Kalataevsky told Forum 18 that during his imprisonment the Baptist congregation he leads continued to meet for worship. The 49-year-old leads an independent Baptist congregation in the Caspian Sea port of Turkmenbashi [Türkmenbashy, formerly Krasnovodsk], the town where he was born. He was arrested by the Ministry of State Security (MSS) secret police on 12 March. He was found guilty of "illegally crossing the border" and on 14 May was given a three-year labour camp sentence, which he was sent to serve in Seydi.
The charges related to Kalataevsky's return to Turkmenistan after his residence permit was summarily stripped from him and he was deported in 2001. Dumped with no paperwork or money across the border in Kazakhstan, he was obliged to return to his family a week later as he had nowhere to go.
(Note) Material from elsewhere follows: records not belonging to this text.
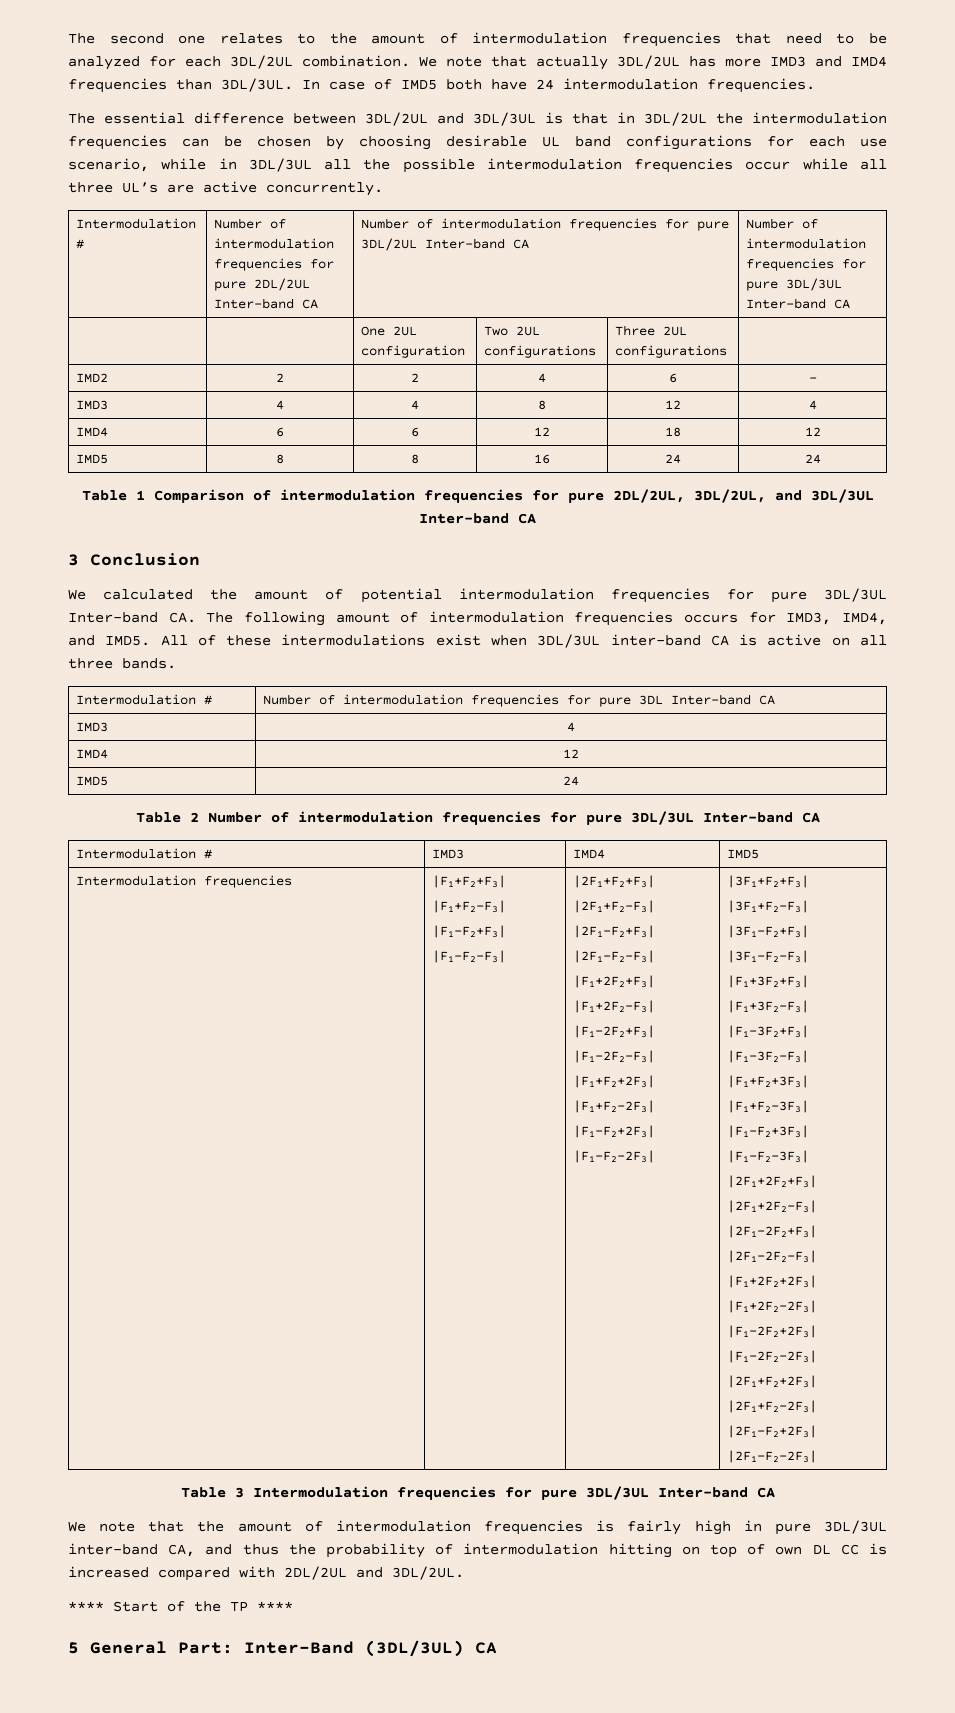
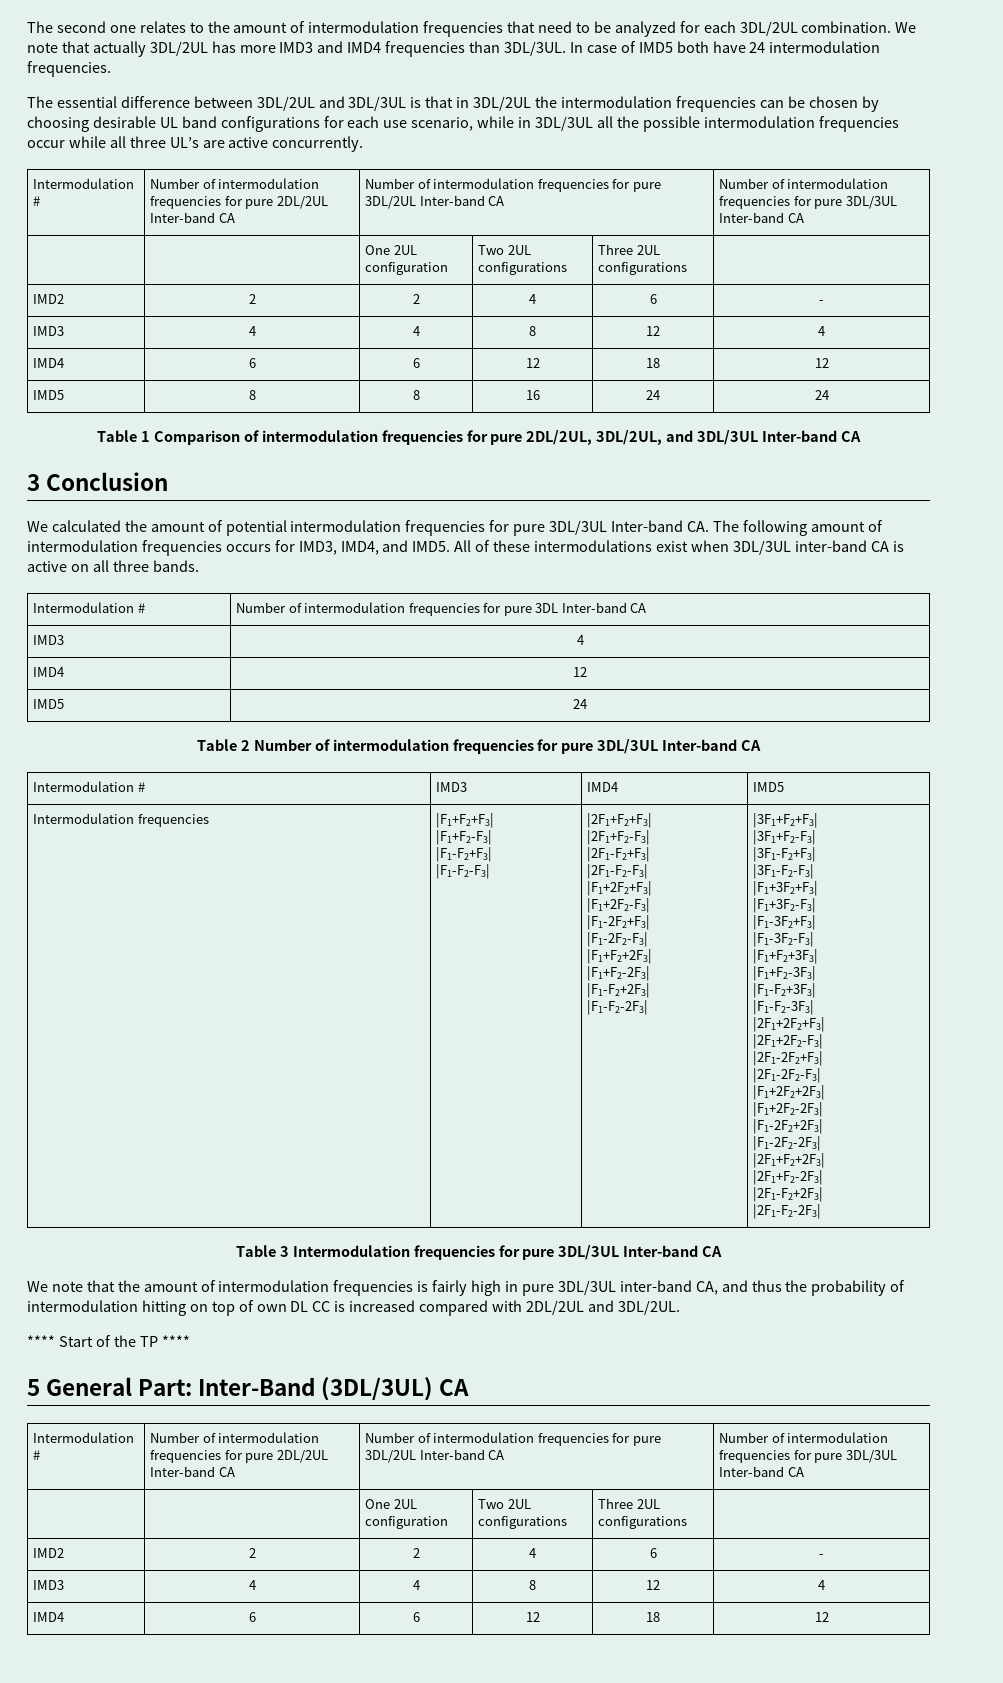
  5 General Part: Inter-Band (3DL/3UL) CA
+ Intermodulation # | Number of intermodulation frequencies for pure 2DL/2UL Inter-band CA | Number of intermodulation frequencies for pure 3DL/2UL Inter-band CA | Number of intermodulation frequencies for pure 3DL/3UL Inter-band CA
+ | | One 2UL configuration | Two 2UL configurations | Three 2UL configurations |
+ IMD2 | 2 | 2 | 4 | 6 | -
+ IMD3 | 4 | 4 | 8 | 12 | 4
+ IMD4 | 6 | 6 | 12 | 18 | 12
Also stripped of his residence permit in 2001 and dumped across the border in Kazakhstan with Kalataevsky was fellow-Baptist Yevgeny Potolov, a Russian citizen also from Turkmenbashi. He was arrested earlier this year soon after Kalataevsky, but was deported from Turkmenistan in early July. He was told verbally that he would be banned from returning within one year. Potolov's family were subsequently threatened with deportation.
After failing to secure Potolov's return, his wife and children left Turkmenistan to join him in Russia, but intend to return home to Turkmenbashi if and when he is allowed to return.
Over the past decade, one Turkmen citizen and hundreds of foreign citizens living in Turkmenistan who were active in religious communities have been deported. Most were Muslims, with the rest being Protestant Christians, Jehovah's Witnesses and Hare Krishna devotees.